WASHINGTON — AT&T Corp. on Tuesday sued rival telephone carriers WorldCom Inc. and Onvoy Inc. in federal court for alleged racketeering and fraud, charging the two companies with plotting to improperly route calls via Canada in a way that forced AT&T to pay hefty connection fees.
WorldCom, which is in the process of changing its name to MCI, has been battling allegations about call routing for weeks. It has accused competitors of seeking to derail its plan to reorganize and emerge from bankruptcy protection.
"The lawsuit alleges, among other claims, fraud, civil conspiracy, unjust enrichment, racketeering conspiracy and substantive racketeering through a pattern of multiple acts of mail fraud and wire fraud," AT&T said. The lawsuit was filed in federal court in Virginia and relies on federal racketeering laws.
U.S. telephone carriers pay each other to connect calls to their networks that can cover different areas. The fees can vary depending on the location or how they are routed, so most companies try to find the cheapest route.
Telecommunications companies such as AT&T, Verizon Communications Inc. and SBC Communications Inc. have charged, however, that WorldCom went beyond least-cost routing, and that it took advantage of an agreement AT&T has in Canada to reduce the costs of connecting calls between the two countries.
AT&T, the No. 1 U.S. long-distance carrier, said it was seeking unspecified damages from WorldCom once it emerges from bankruptcy, expected later this year.
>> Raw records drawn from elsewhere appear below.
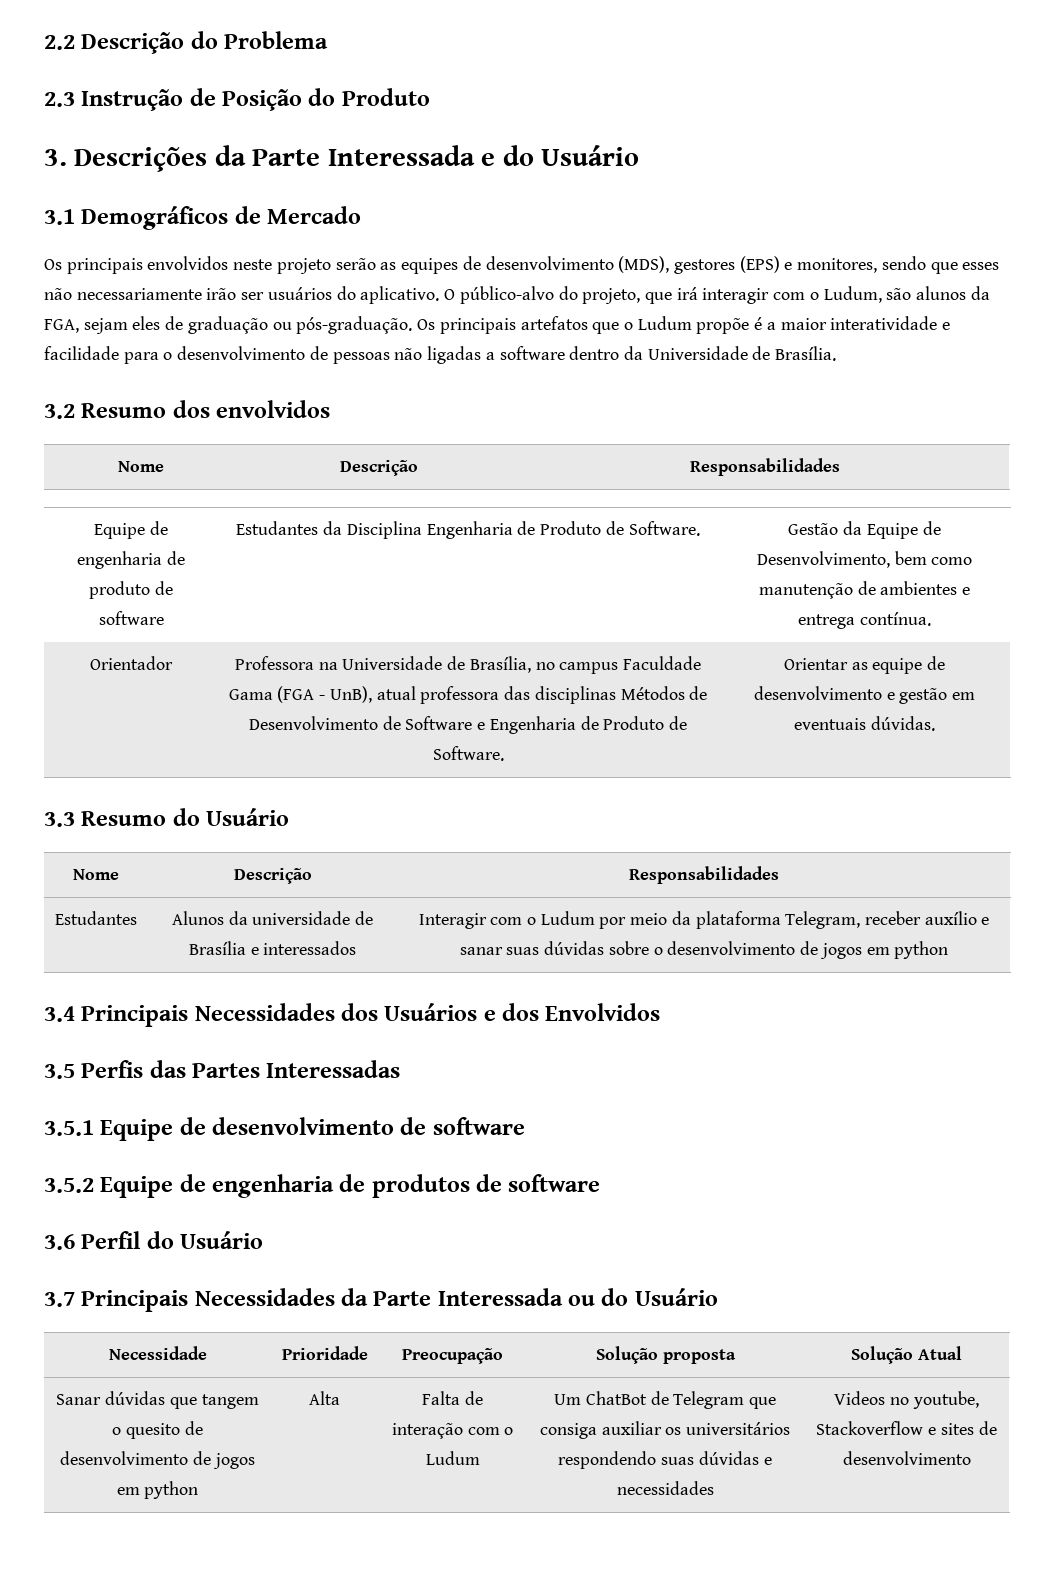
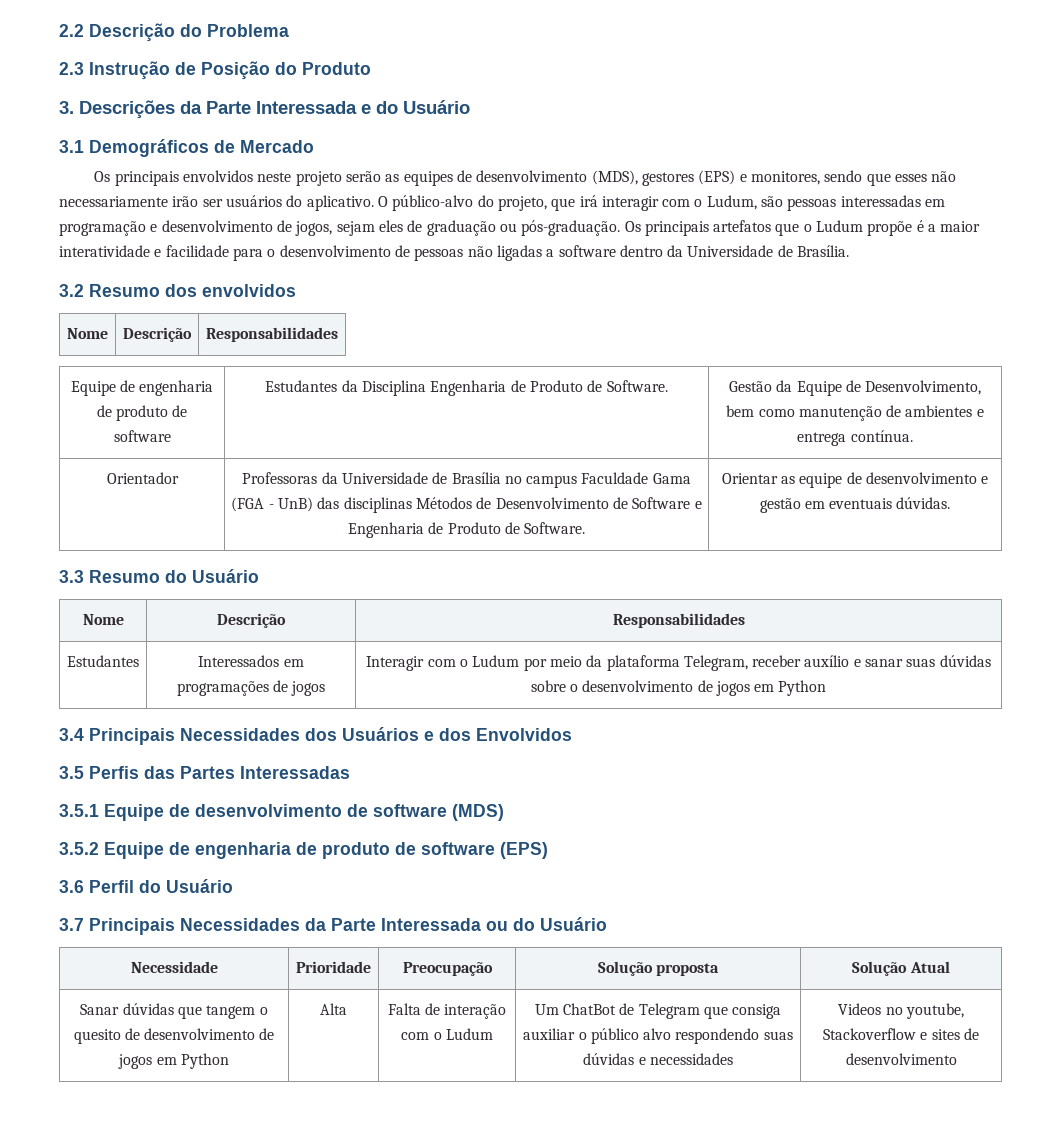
[916,286,990,300] [44,319,79,333] alunos da FGA, -> [787,195,946,211] [59,220,333,236] pessoas interessadas em programação e desenvolvimento de jogos,
[234,656,531,673] Professora na Universidade de Brasília, -> [242,472,501,484] Professoras da Universidade de Brasília
[329,686,500,704] UnB), atual professora -> [278,497,314,512] UnB)
[171,911,374,925] [188,941,357,955] Alunos da universidade de Brasília e interessados -> [198,655,304,667] [176,680,326,696] Interessados em programações de jogos
[894,941,949,959] python -> [778,680,827,696] Python
(525, 1126) none -> [452,804,504,821] (MDS)
[371,1174,601,1198] produtos de software -> [322,842,548,859] produto de software (EPS)
[144,1481,199,1499] python -> [180,1053,229,1069] Python
[665,1422,791,1435] os universitários -> [578,1028,672,1044] o público alvo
WorldCom sought protection from creditors last year after being rocked by an accounting scandal that has reached $11 billion.
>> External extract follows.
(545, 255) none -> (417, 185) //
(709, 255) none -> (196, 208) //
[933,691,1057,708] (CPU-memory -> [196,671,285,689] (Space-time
WorldCom said the issue in the lawsuit was a commercial dispute, while Onvoy, a Minnesota telecommunications carrier, denied the charges.
AT&T charged that WorldCom and Onvoy were still engaged in misconduct, and said it learned of the claims it was making as a result of a federal grand jury investigation.
The U.S. Attorney's Office for the Southern District of New York and the Federal Communications Commission have been probing whether WorldCom improperly routed calls or hid call details to avoid fees, after a former Onvoy employee came forward.
Separately, Verizon said that U.S. prosecutors were negotiating to delay a request by WorldCom creditors for documents from the rival carriers and to interview witnesses there about the routing allegations.
AT&T accused WorldCom and Onvoy of conspiring with other carriers as early as July 2001 to reroute WorldCom customers' domestic calls via AT&T's network through Canada so that AT&T had to pay the connection fees. An analysis for 663 million minutes of international calls made on its network over two days in July 2003 between Canada and the U.S. showed that only half were cross-border calls, the lawsuit said.
Most of the remaining calls either originated in the United States or had details missing, AT&T said. Some calls routed through Canada included those from U.S. government agencies such as the Defense Department, the carrier said.
But WorldCom spokesman Brad Burns said that the law firm hired to review the allegations has discovered nothing wrong with its dealings with Onvoy and that the AT&T allegations were meant to hurt its reorganization process.